The affinity is cultural, too. Champagne’s fame has been built on economies of scale, on blending terroir out of the equation. It has traditionally pushed away the things Burgundy holds dear—its reverence for the small, and obsession with a specific sense of place—and that, incidentally, today’s Aube producers do, too.

There is perhaps no better example than Cédric Bouchard, the most famous of Aubois vintners and certainly the most Burgundian: he trained in Beaune, and has been farming until recently in Gevrey-Chambertin as well as the Aube. He harvests his Champagne grapes at 26 hectoliters/hectare, about the yield for grand cru Burgundy (and barely a third of Champagne’s average).

“What was missing for me in Champagne,” he tells me one afternoon as we sit in his garden, “was a true traceability.”

Hence his now-famous “Burgundian system.” Each Champagne is made from one vintage of one variety grown in one parcel. All are aged in steel (“wood deforms the wine’s face”) and made without filtration or the addition of sugar, either to the juice or to the finished wine.

In this way, Bouchard very much embodies those Aube neuroses—appreciating the benefits of being Champenois, but not without at least a mild sense of self-loathing, telling me, rather candidly, “I don’t like Champagne.”

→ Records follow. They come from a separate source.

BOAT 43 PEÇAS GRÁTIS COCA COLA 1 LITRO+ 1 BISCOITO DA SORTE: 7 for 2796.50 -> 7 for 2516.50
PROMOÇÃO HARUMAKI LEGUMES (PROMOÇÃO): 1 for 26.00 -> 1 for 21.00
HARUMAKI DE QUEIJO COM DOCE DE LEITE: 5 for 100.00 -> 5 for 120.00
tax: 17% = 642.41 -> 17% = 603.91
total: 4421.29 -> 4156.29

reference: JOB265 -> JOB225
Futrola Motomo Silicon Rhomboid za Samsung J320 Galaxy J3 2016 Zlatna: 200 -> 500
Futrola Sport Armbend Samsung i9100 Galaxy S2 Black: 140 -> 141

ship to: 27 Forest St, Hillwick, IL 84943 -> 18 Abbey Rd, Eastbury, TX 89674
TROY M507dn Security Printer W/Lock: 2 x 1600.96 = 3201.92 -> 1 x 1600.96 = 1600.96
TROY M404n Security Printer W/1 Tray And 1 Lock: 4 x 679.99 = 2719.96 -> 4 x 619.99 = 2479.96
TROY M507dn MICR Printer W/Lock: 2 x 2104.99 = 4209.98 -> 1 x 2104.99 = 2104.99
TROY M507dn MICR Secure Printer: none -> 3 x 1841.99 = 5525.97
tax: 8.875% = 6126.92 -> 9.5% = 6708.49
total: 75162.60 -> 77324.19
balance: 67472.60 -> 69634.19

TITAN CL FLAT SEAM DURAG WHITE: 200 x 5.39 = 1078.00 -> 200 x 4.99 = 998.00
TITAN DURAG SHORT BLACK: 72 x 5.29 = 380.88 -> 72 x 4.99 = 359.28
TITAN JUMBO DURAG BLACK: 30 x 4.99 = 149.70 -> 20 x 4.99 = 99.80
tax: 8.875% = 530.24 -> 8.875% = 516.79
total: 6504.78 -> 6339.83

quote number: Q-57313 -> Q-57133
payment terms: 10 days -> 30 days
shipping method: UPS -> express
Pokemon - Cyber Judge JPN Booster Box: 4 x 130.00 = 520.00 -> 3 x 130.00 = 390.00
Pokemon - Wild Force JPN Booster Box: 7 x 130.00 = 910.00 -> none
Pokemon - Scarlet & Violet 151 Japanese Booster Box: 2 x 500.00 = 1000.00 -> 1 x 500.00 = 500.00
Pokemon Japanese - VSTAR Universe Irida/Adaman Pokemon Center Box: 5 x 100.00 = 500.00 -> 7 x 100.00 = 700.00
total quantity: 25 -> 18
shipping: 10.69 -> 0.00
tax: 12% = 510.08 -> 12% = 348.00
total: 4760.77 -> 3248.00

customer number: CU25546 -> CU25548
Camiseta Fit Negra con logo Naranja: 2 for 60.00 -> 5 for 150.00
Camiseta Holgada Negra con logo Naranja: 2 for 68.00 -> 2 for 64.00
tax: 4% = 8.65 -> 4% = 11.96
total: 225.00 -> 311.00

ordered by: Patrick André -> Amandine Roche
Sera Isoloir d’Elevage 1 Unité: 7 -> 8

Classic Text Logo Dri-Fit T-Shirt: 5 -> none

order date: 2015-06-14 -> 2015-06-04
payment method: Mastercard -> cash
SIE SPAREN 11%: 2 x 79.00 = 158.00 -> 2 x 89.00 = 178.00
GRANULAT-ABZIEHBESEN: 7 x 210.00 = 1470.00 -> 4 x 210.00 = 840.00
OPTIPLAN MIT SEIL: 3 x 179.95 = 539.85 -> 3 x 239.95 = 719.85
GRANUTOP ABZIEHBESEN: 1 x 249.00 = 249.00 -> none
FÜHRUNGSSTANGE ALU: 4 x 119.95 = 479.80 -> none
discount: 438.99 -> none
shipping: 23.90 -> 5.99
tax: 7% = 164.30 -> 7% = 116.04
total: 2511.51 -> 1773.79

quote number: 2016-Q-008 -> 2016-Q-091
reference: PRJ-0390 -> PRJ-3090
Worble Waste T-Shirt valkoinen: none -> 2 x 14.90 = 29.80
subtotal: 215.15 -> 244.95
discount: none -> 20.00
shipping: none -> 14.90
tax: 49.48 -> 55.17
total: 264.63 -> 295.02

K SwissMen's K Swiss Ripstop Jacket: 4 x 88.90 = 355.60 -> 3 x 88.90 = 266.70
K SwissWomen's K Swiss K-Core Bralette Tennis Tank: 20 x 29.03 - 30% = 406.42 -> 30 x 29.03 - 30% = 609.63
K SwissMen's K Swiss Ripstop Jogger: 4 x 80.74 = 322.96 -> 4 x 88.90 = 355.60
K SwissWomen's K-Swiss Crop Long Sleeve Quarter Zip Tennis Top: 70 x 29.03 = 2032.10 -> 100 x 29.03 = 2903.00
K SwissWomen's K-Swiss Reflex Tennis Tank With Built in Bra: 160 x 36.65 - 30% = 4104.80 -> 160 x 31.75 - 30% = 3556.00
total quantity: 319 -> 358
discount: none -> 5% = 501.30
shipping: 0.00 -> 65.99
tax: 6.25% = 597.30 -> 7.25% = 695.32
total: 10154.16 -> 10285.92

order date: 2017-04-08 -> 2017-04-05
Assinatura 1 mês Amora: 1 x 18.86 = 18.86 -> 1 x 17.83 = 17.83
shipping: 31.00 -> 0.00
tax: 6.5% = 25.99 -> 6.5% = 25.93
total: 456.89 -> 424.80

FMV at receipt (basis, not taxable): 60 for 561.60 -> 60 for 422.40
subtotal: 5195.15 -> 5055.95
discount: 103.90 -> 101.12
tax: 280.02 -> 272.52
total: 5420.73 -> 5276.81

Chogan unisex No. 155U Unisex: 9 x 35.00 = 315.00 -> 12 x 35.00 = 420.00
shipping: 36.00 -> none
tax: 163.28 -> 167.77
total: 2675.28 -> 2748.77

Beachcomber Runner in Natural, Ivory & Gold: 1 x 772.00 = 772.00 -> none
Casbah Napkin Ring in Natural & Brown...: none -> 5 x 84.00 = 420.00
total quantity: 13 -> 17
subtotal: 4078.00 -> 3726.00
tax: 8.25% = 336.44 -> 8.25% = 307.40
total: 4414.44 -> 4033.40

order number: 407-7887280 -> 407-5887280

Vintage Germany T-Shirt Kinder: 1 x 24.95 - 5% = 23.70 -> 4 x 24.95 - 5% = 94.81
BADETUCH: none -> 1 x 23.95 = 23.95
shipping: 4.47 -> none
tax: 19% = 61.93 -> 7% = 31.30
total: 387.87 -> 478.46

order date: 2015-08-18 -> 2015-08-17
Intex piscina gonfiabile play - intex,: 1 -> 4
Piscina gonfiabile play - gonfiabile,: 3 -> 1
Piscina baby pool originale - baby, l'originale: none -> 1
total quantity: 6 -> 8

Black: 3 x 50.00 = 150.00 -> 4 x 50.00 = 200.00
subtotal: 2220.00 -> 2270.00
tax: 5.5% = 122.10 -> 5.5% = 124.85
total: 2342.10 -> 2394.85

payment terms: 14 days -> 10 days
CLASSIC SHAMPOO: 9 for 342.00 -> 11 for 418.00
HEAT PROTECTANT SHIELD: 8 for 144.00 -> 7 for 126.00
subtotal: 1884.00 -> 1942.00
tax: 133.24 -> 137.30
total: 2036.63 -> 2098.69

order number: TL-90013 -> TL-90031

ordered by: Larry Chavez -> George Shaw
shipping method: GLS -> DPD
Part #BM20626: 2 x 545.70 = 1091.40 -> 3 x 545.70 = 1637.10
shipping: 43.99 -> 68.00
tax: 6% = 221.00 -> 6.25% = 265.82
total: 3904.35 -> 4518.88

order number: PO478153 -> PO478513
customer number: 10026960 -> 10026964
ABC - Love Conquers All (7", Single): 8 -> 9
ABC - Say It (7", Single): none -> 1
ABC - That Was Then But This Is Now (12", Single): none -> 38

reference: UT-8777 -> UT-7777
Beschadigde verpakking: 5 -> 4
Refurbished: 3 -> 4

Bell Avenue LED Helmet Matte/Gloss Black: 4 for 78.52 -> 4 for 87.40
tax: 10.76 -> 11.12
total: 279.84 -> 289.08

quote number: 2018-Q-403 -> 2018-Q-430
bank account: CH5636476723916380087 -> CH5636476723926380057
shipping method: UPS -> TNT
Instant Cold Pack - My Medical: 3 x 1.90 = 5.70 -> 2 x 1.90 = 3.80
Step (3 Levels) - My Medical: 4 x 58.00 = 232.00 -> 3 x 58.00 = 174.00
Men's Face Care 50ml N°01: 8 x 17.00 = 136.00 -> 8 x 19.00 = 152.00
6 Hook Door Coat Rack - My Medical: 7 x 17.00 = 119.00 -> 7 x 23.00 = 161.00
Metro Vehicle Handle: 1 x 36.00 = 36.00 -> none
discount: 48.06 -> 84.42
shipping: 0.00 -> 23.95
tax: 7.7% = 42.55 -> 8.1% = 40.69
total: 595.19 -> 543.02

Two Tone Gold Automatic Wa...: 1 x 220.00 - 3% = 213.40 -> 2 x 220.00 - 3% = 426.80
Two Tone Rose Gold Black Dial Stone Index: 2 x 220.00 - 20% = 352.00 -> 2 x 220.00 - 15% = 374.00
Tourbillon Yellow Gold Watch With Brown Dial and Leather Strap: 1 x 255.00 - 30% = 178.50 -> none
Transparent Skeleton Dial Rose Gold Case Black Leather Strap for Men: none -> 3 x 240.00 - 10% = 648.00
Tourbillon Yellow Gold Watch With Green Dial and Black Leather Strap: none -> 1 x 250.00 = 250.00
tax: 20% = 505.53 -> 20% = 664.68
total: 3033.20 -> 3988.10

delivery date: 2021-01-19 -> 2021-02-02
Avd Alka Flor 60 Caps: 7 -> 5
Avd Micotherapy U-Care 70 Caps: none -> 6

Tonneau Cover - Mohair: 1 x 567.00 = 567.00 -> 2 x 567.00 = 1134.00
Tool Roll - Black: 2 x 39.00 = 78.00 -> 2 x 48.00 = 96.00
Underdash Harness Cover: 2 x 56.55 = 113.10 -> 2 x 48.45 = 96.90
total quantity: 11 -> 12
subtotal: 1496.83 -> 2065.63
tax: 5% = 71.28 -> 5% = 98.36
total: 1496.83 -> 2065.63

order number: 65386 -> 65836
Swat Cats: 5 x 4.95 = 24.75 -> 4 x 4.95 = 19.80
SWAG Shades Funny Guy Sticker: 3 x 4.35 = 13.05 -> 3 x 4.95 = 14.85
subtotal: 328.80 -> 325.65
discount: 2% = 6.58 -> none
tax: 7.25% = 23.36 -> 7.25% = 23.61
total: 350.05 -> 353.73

I do wonder at moments whether there’s something pretentious about all this: Dream of Burgundy but wrap yourself in Champagne? At the same time, so what if the region is preening a bit in the spotlight? I can’t begrudge it—even if some producers’ rough edges exceed their level of grace. For much of its history, the Aube has gotten a raw deal.

As that cool factor tapers, I think we’ll start to see the region in a proper light. Because this moment for the Aube really isn’t about this moment. It’s about changing our story of Champagne. It’s true that many in Champagne are attempting rewrite its story, but the Aube has the extra task of undoing the myopia of the past. How many of our notions about terroir truly reflect geography, and how many are warped by politics and power? Why should the chalk of the Côte des Blancs be undisputedly better for chardonnay than the Chablis-like soils of the Aube?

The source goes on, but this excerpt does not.